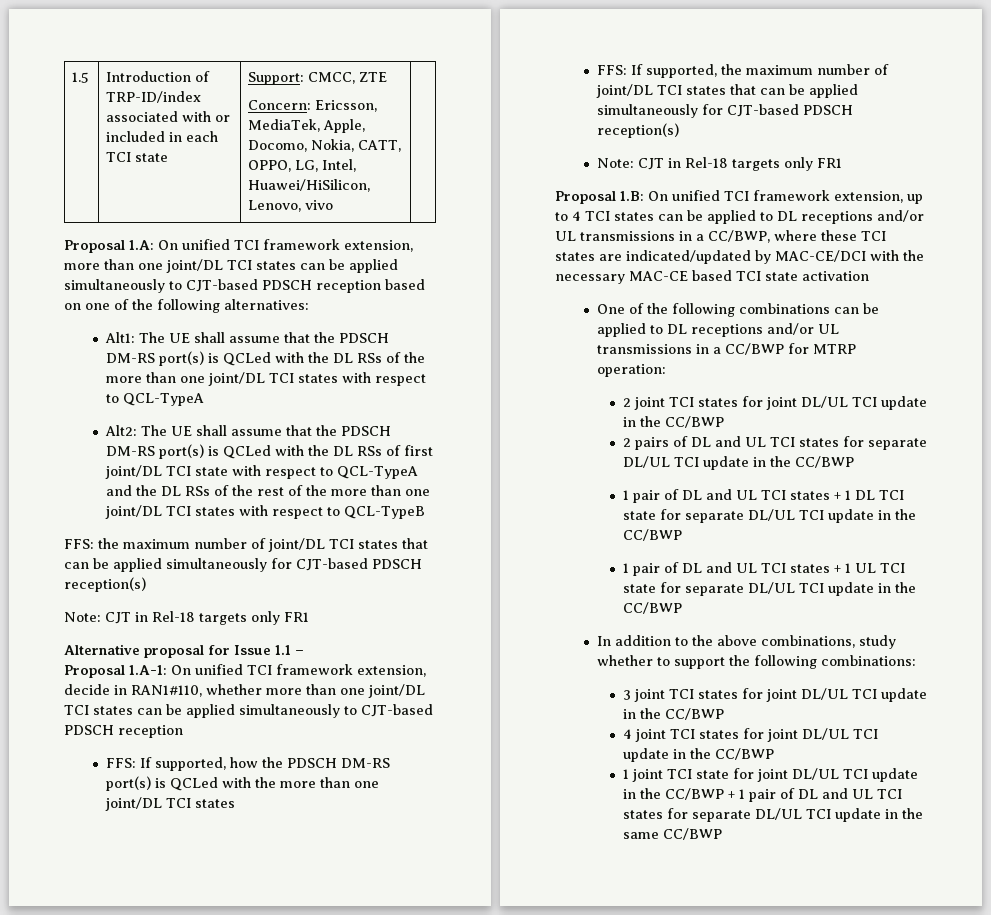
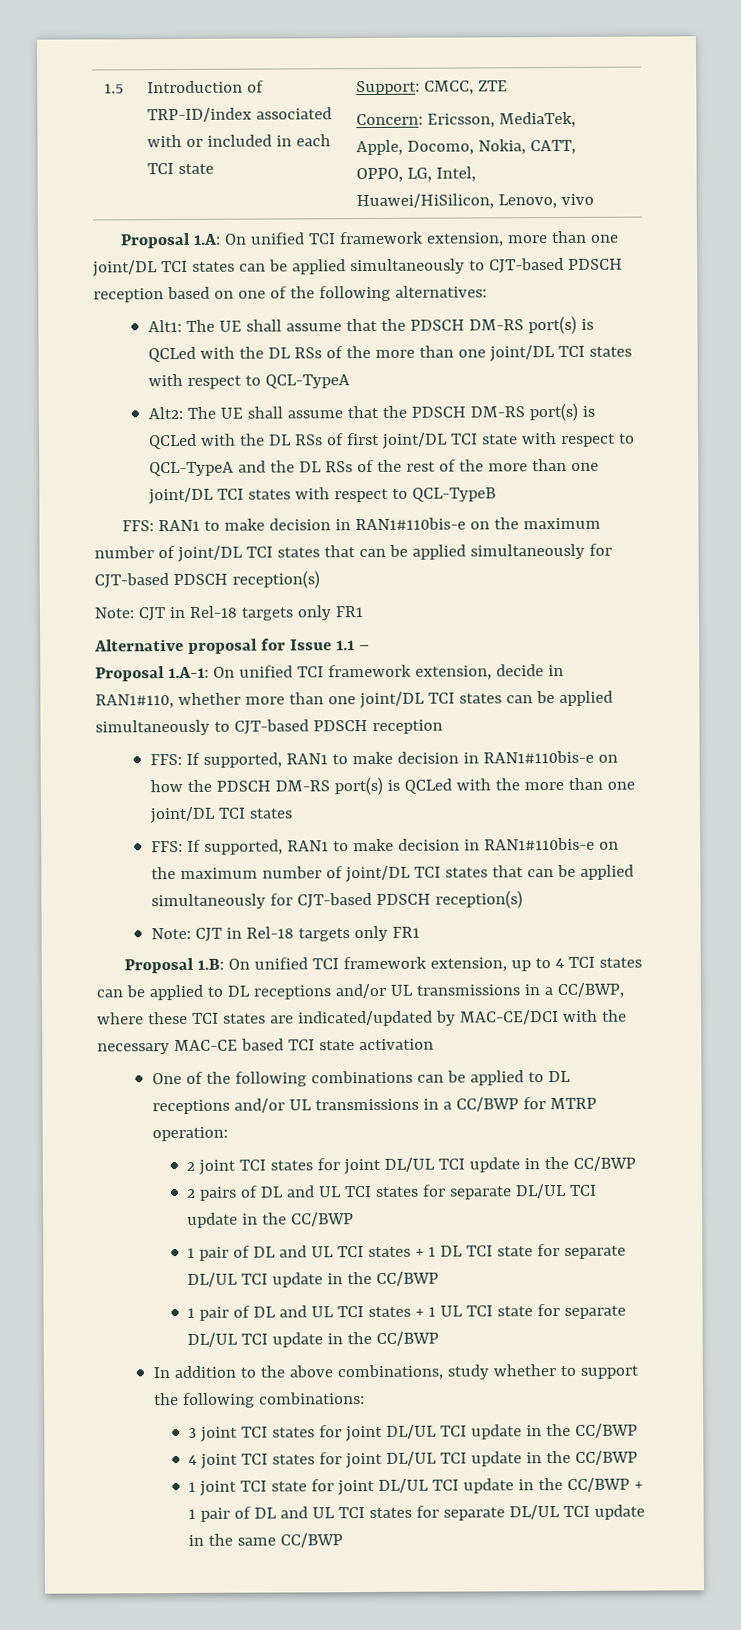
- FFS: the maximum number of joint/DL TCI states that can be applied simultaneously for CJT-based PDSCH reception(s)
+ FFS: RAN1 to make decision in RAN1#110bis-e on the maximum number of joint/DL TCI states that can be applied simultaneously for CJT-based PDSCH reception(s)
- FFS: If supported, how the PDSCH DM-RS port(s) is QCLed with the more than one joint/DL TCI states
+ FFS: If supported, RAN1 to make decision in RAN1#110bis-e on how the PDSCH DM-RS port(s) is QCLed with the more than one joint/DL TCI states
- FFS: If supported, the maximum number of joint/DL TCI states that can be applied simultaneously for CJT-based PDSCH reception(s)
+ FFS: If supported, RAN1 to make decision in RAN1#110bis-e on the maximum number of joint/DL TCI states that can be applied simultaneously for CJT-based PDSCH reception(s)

------------------------------------

Although the records contain pictures, only their text should be repeated, exactly as it appears.

▶ Task output
- FFS: the maximum number of joint/DL TCI states that can be applied simultaneously for CJT-based PDSCH reception(s)
+ FFS: RAN1 to make decision in RAN1#110bis-e on the maximum number of joint/DL TCI states that can be applied simultaneously for CJT-based PDSCH reception(s)
- FFS: If supported, how the PDSCH DM-RS port(s) is QCLed with the more than one joint/DL TCI states
+ FFS: If supported, RAN1 to make decision in RAN1#110bis-e on how the PDSCH DM-RS port(s) is QCLed with the more than one joint/DL TCI states
- FFS: If supported, the maximum number of joint/DL TCI states that can be applied simultaneously for CJT-based PDSCH reception(s)
+ FFS: If supported, RAN1 to make decision in RAN1#110bis-e on the maximum number of joint/DL TCI states that can be applied simultaneously for CJT-based PDSCH reception(s)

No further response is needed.